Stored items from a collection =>
________________________

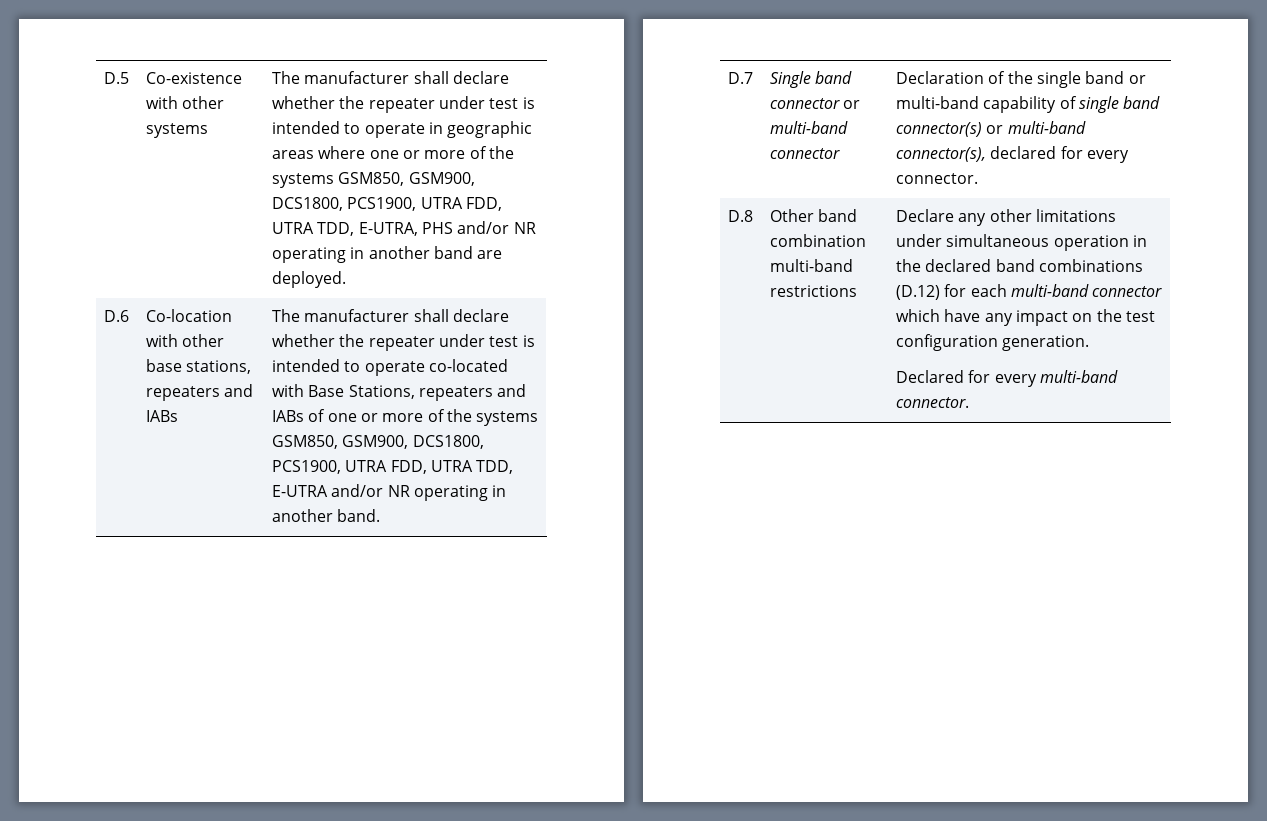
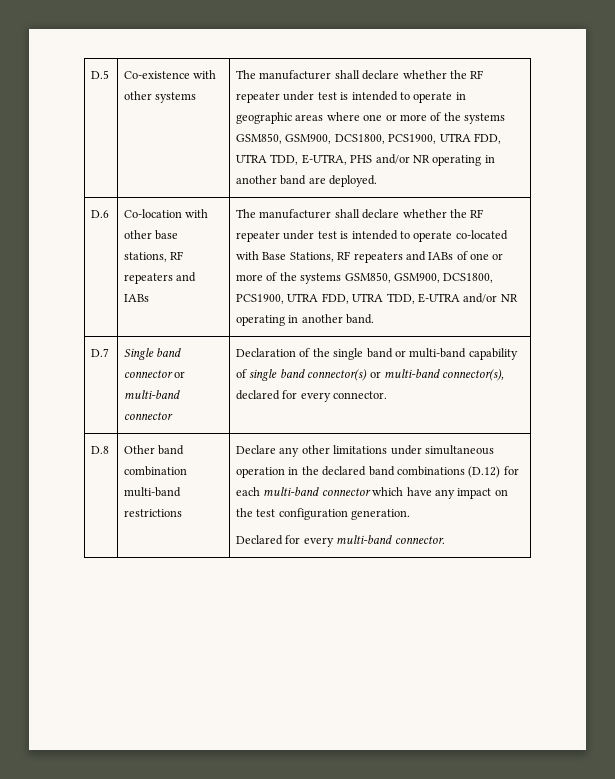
- The manufacturer shall declare whether the repeater under test is intended to operate in geographic areas where one or more of the systems GSM850, GSM900, DCS1800, PCS1900, UTRA FDD, UTRA TDD, E-UTRA, PHS and/or NR operating in another band are deployed.
+ The manufacturer shall declare whether the RF repeater under test is intended to operate in geographic areas where one or more of the systems GSM850, GSM900, DCS1800, PCS1900, UTRA FDD, UTRA TDD, E-UTRA, PHS and/or NR operating in another band are deployed.
- Co-location with other base stations, repeaters and IABs
+ Co-location with other base stations, RF repeaters and IABs
- The manufacturer shall declare whether the repeater under test is intended to operate co-located with Base Stations, repeaters and IABs of one or more of the systems GSM850, GSM900, DCS1800, PCS1900, UTRA FDD, UTRA TDD, E-UTRA and/or NR operating in another band.
+ The manufacturer shall declare whether the RF repeater under test is intended to operate co-located with Base Stations, RF repeaters and IABs of one or more of the systems GSM850, GSM900, DCS1800, PCS1900, UTRA FDD, UTRA TDD, E-UTRA and/or NR operating in another band.

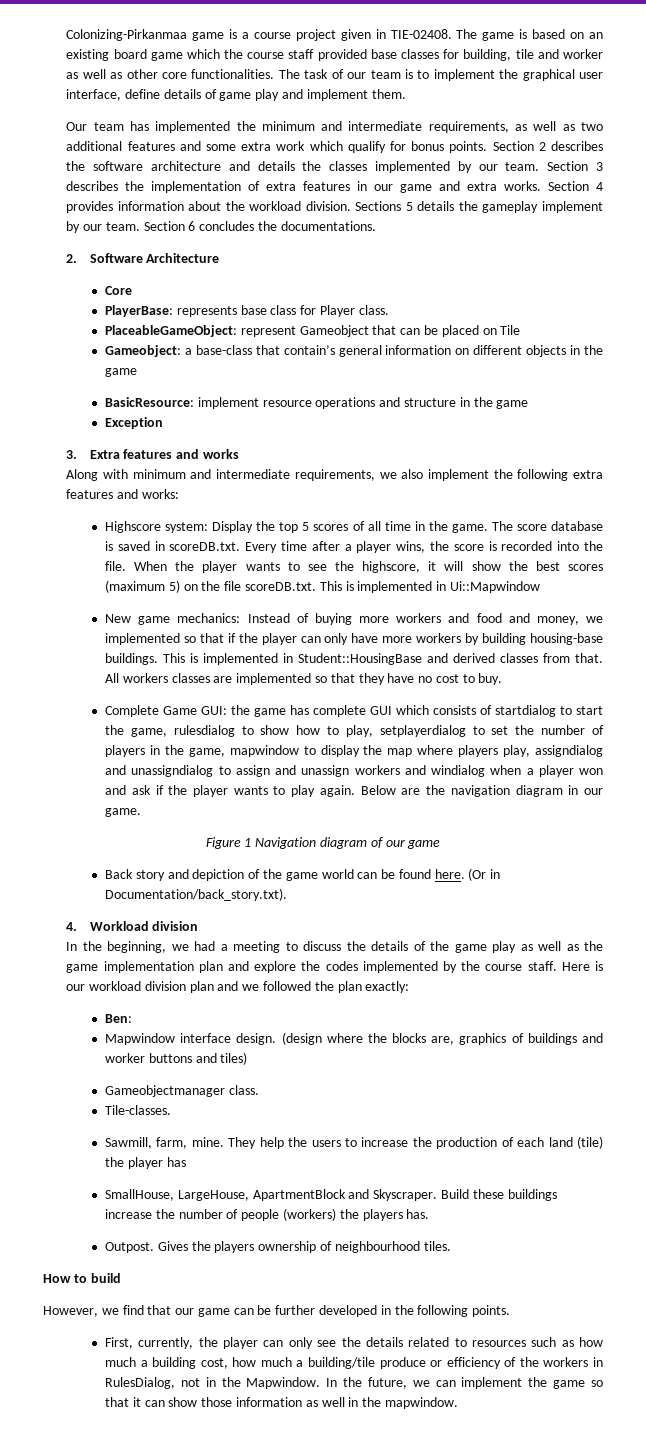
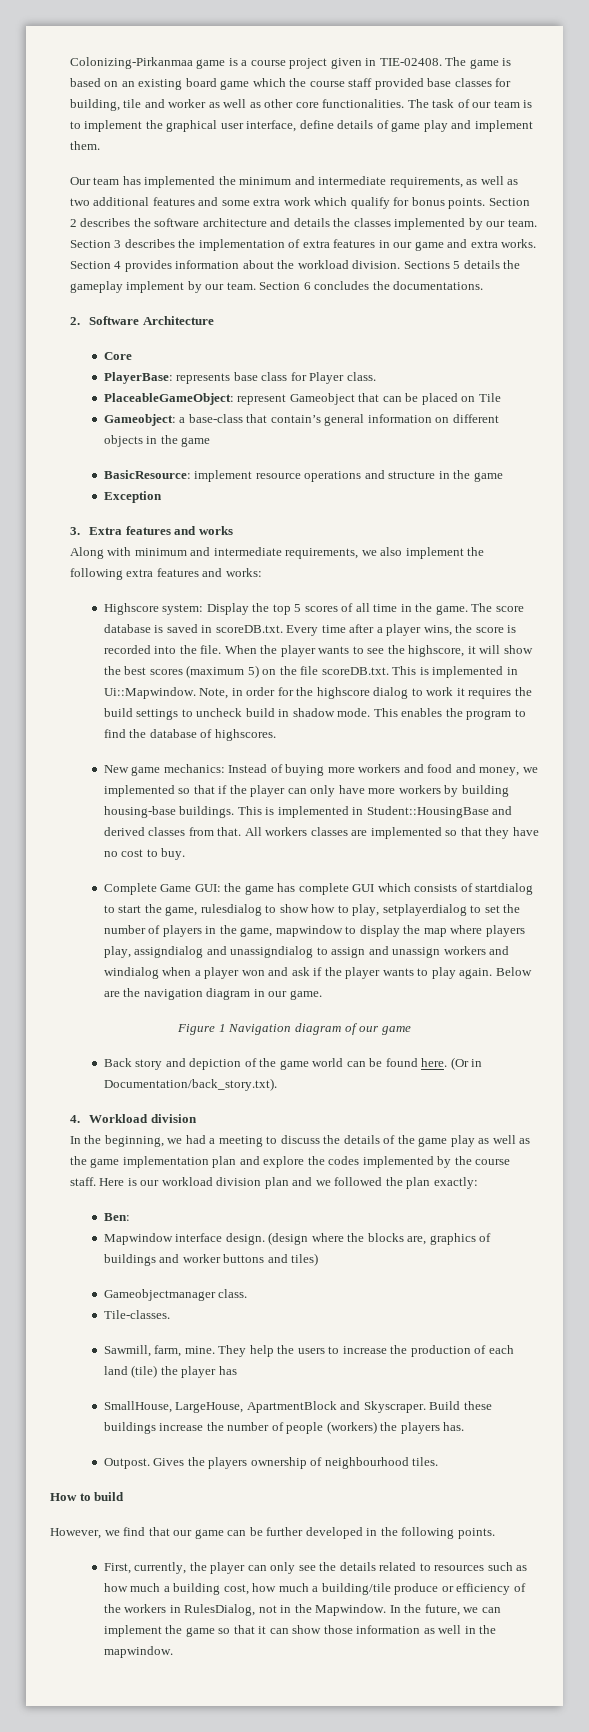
- When the player wants to see the highscore, it will show the best scores (maximum 5) on the file scoreDB.txt. This is implemented in Ui::Mapwindow
+ When the player wants to see the highscore, it will show the best scores (maximum 5) on the file scoreDB.txt. This is implemented in Ui::Mapwindow. Note, in order for the highscore dialog to work it requires the build settings to uncheck build in shadow mode. This enables the program to find the database of highscores.

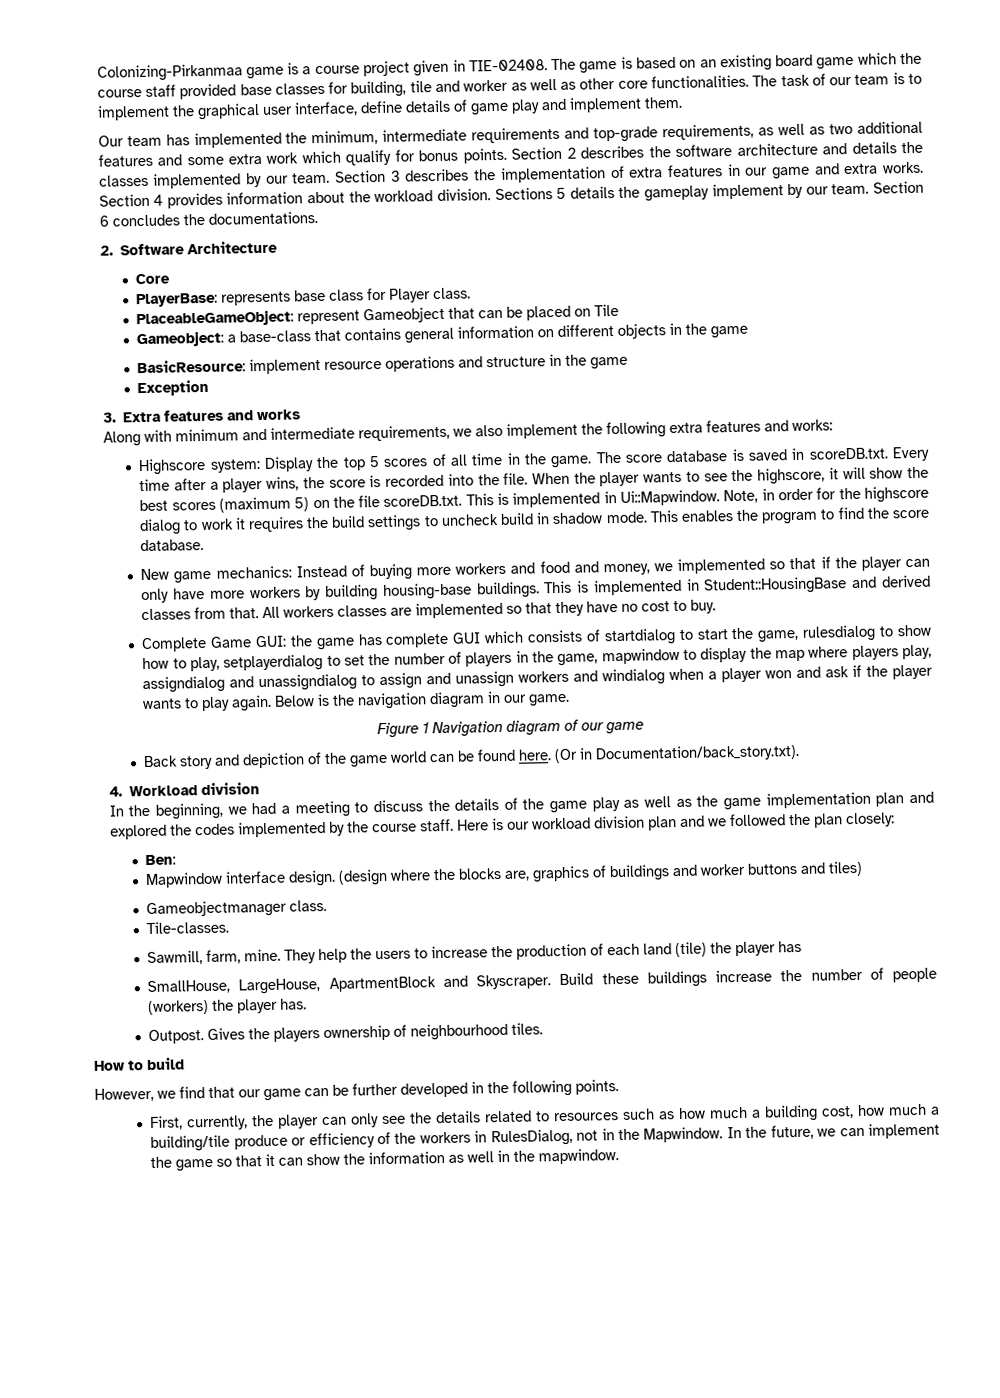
- Our team has implemented the minimum and intermediate requirements, as well as two additional features and some extra work which qualify for bonus points.
+ Our team has implemented the minimum, intermediate requirements and top-grade requirements, as well as two additional features and some extra work which qualify for bonus points.
- Gameobject: a base-class that contain’s general information on different objects in the game
+ Gameobject: a base-class that contains general information on different objects in the game
- This enables the program to find the database of highscores.
+ This enables the program to find the score database.
- Below are the navigation diagram in our game.
+ Below is the navigation diagram in our game.
- In the beginning, we had a meeting to discuss the details of the game play as well as the game implementation plan and explore the codes implemented by the course staff.
+ In the beginning, we had a meeting to discuss the details of the game play as well as the game implementation plan and explored the codes implemented by the course staff.
- Here is our workload division plan and we followed the plan exactly:
+ Here is our workload division plan and we followed the plan closely:
- Build these buildings increase the number of people (workers) the players has.
+ Build these buildings increase the number of people (workers) the player has.
- In the future, we can implement the game so that it can show those information as well in the mapwindow.
+ In the future, we can implement the game so that it can show the information as well in the mapwindow.

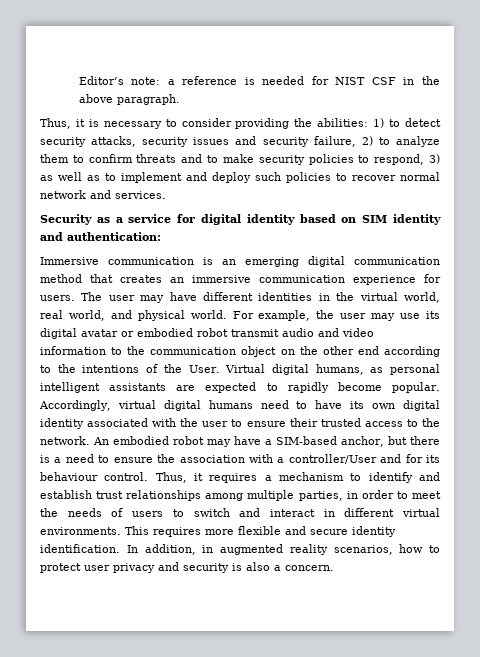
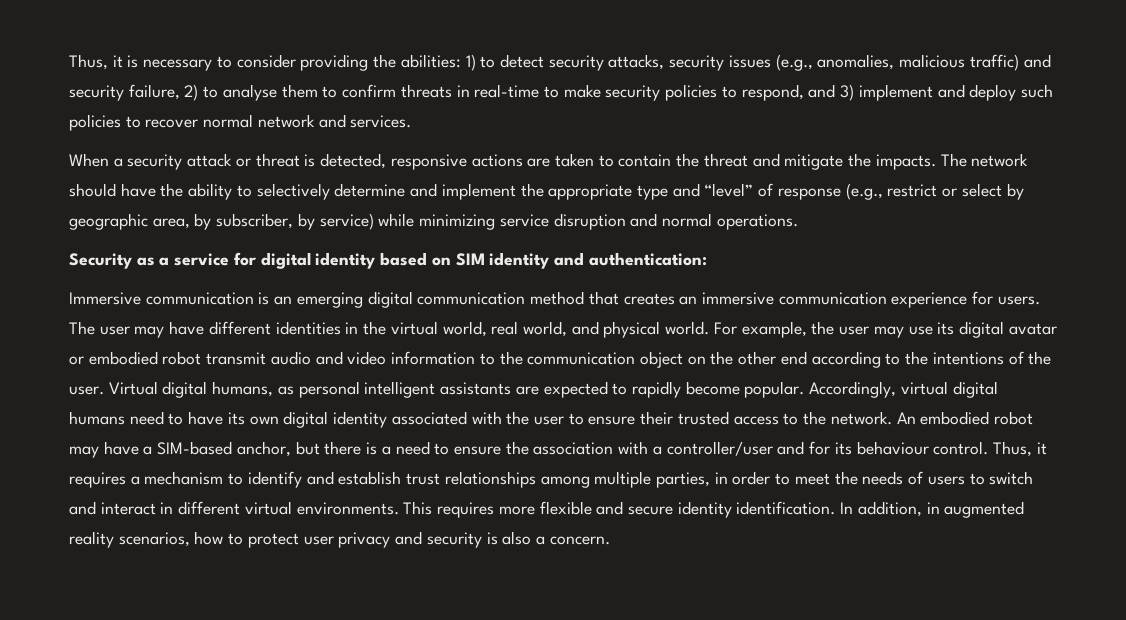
- Editor’s note: a reference is needed for NIST CSF in the above paragraph.
- Thus, it is necessary to consider providing the abilities: 1) to detect security attacks, security issues and security failure, 2) to analyze them to confirm threats and to make security policies to respond, 3) as well as to implement and deploy such policies to recover normal network and services.
+ Thus, it is necessary to consider providing the abilities: 1) to detect security attacks, security issues (e.g., anomalies, malicious traffic) and security failure, 2) to analyse them to confirm threats in real-time to make security policies to respond, and 3) implement and deploy such policies to recover normal network and services.
+ When a security attack or threat is detected, responsive actions are taken to contain the threat and mitigate the impacts. The network should have the ability to selectively determine and implement the appropriate type and “level” of response (e.g., restrict or select by geographic area, by subscriber, by service) while minimizing service disruption and normal operations.
- For example, the user may use its digital avatar or embodied robot transmit audio and video information to the communication object on the other end according to the intentions of the User.
+ For example, the user may use its digital avatar or embodied robot transmit audio and video information to the communication object on the other end according to the intentions of the user.
- An embodied robot may have a SIM-based anchor, but there is a need to ensure the association with a controller/User and for its behaviour control.
+ An embodied robot may have a SIM-based anchor, but there is a need to ensure the association with a controller/user and for its behaviour control.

________________________

TASK ITEM => Find the lines above that hold "discuss", then copy each of them.

ANSWER FOR THE TASK =>
- In the beginning, we had a meeting to discuss the details of the game play as well as the game implementation plan and explore the codes implemented by the course staff.
+ In the beginning, we had a meeting to discuss the details of the game play as well as the game implementation plan and explored the codes implemented by the course staff.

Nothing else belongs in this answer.